Francesco Totti: O último Imperador de Roma
Um homem e a sua cidade. Na vida, como tantas vezes na arte, os dois se confundem: Manoel de Oliveira e o Porto; a Nova Iorque de Woody Allen; Fiódor Dostoiévski e São Petersburgo; Federico Fellini e Roma. Todos os artistas têm a sua musa.
A devoção e dedicação a uma só causa, a uma só paixão. Um símbolo vivo e a fidelidade de um 10 que nos pés sempre levou consigo a vontade e identidade de um povo. Um dos últimos grandes românticos do futebol. O último imperador romano: Francesco Totti.
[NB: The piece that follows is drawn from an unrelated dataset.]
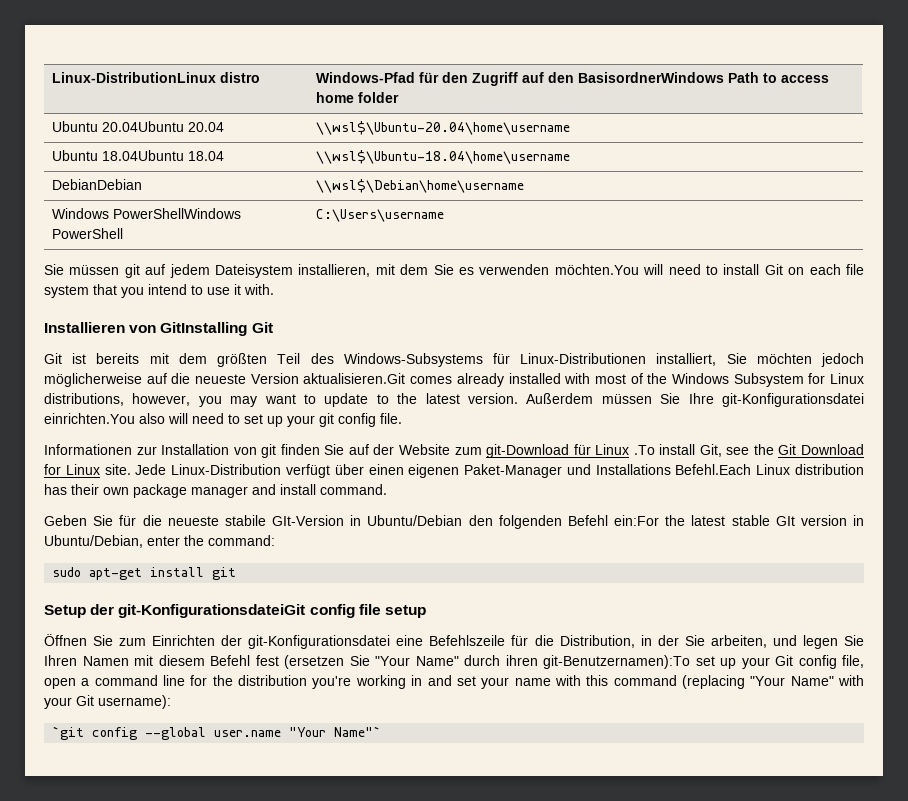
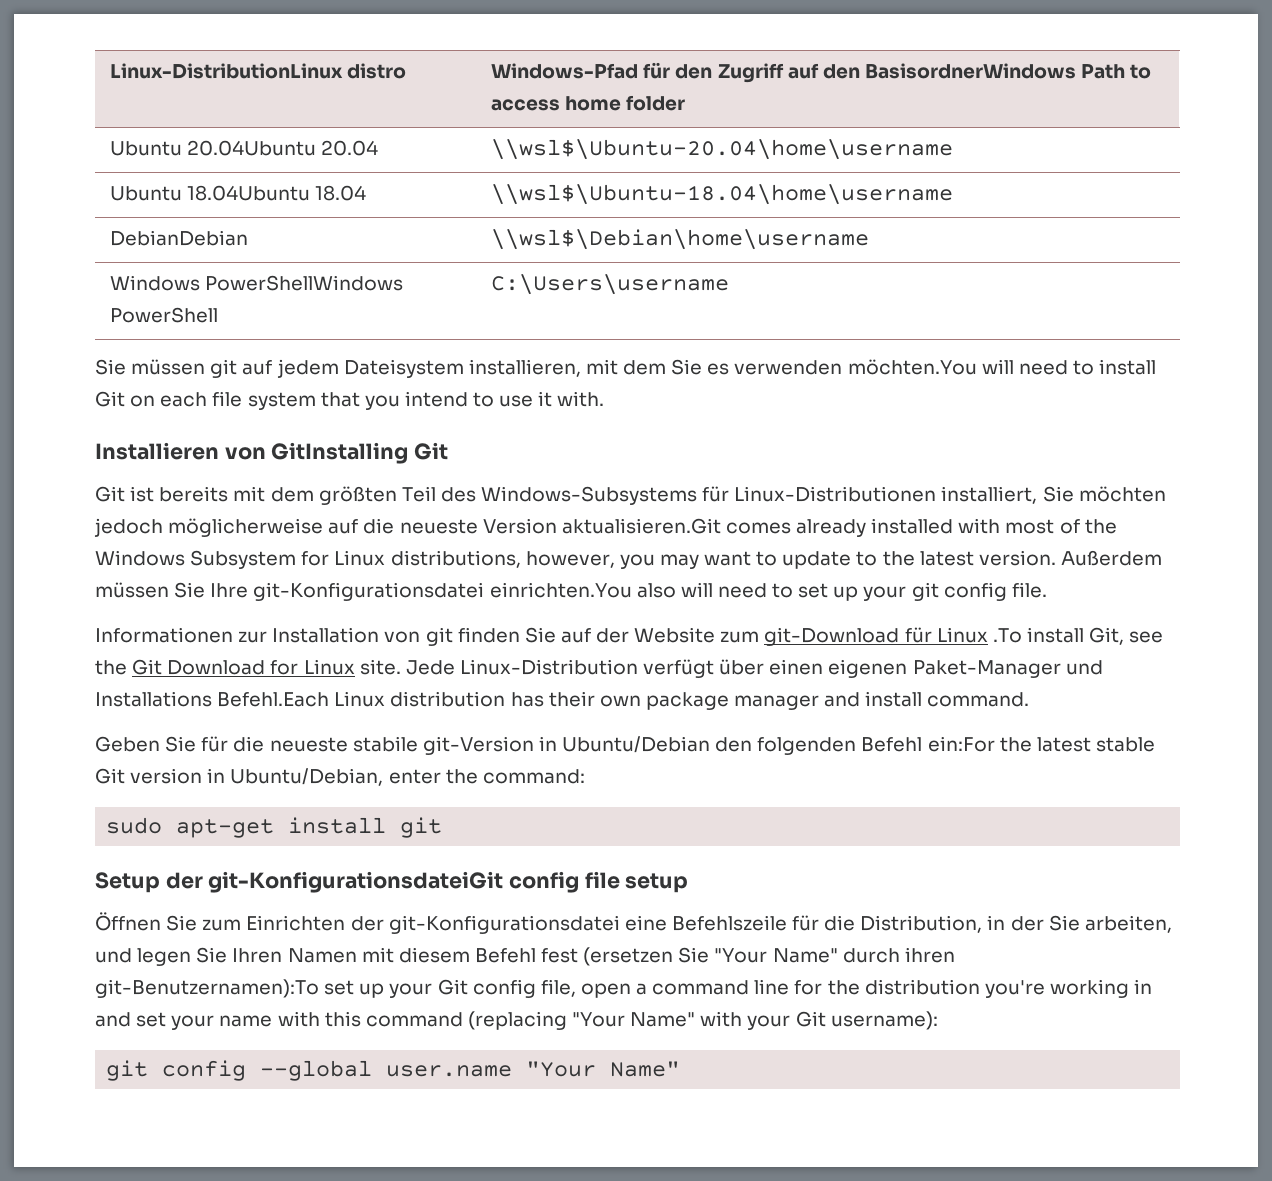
[272,515,344,526] GIt-Version -> [422,736,534,755] git-Version
[775,516,795,526] GIt -> [95,768,125,784] Git
[52,726,85,740] `git -> [106,1060,149,1081] git
[334,726,382,737] Name"` -> [610,1061,681,1077] Name"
O mítico jogador italiano celebra esta terça-feira 40 anos numa semana que iniciou com outro número redondo alcançado: 250. 250 golos com Rómulo e Remo ao peito daquele que é já uma lenda tão intrínseca à cidade como a dos dois irmãos amamentados pela loba. 250 golos que o tornam no segundo jogador da história do Calcio a chegar à marca, somente atrás de Silvio Piola e os seus 274 golos marcados entre 1929 e 1954.
Dos quarenta anos, mais de metade foram passados no clube da capital italiana onde cumpre a sua 25ª época (tendo conseguido a proeza de marcar em todas elas). Recordista de presença em dérbies romanos, de golos através da marcação de penaltis, Totti é também o mais velho a marcar um golo na Liga dos Campeões (ultrapassando Ryan Giggs, outro dos históricos), e campeão do Mundo em 2006. O currículo não precisa de ser meticulosamente transcrito pois falha ao não apontar as suas principais características: o carácter e a genialidade.
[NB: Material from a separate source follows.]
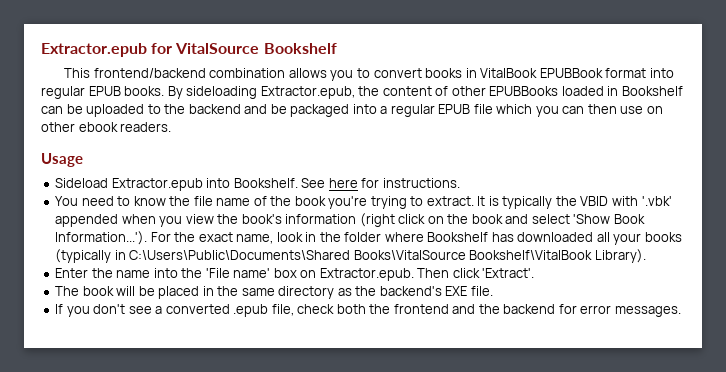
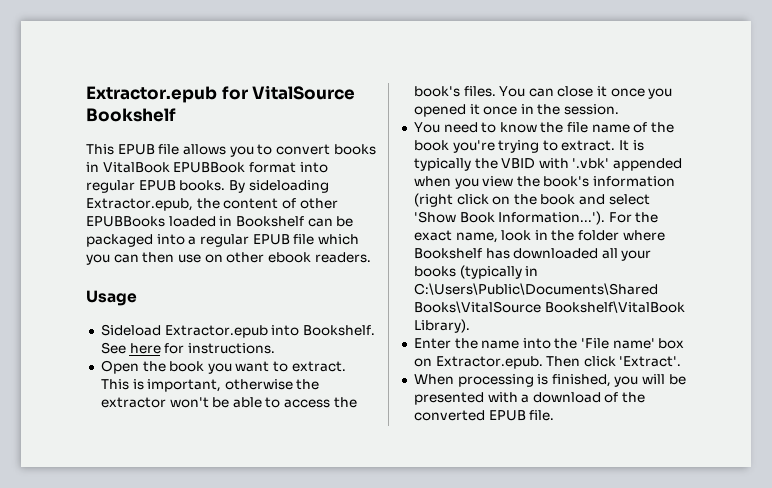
[93,68,286,78] frontend/backend combination -> [117,144,180,155] EPUB file
[86,104,287,117] uploaded to the backend and be -> (354, 221) none
(460, 183) none -> [100,360,346,374] [100,379,320,392] [100,397,357,408] [413,86,673,99] [413,104,620,117] // Open the book you want to extract. This is important, otherwise the extractor won't be able to access the book's files. You can close it once you opened it once in the session.
[55,286,493,299] [55,304,681,317] The book will be placed in the same directory as the backend's EXE file. // If you don't see a converted .epub file, check both the frontend and the backend for error messages. -> [413,374,686,387] [413,392,646,405] [413,410,555,421] When processing is finished, you will be presented with a download of the converted EPUB file.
É o primeiro a entrar em campo e o último a sair. Os festejos são com os adeptos (para a posteridade ficará certamente a sua selfie tirada com os mesmos), o seu exército, aqueles que com ele, época após época, seja ela negativa ou positiva, continuam ao seu lado, e ele ao lado deles, em campo ou na bancada, a sofrer de fora. E é por isso que ele é il re di Roma. Porque um rei não vira a cara ao seu povo, antes se mantém ao seu lado. Um rei não desiste e continua com os seus porque é dessa fibra que se fazem os líderes. Francesco Totti é o orgulho de uma cidade, o menino que a mesma viu nascer e se tornar realeza num trono mítico como o Olímpico. E porque é isso que vai faltando ao futebol hoje em dia: identidade, compromisso e entrega a uma só causa. Amor incondicional.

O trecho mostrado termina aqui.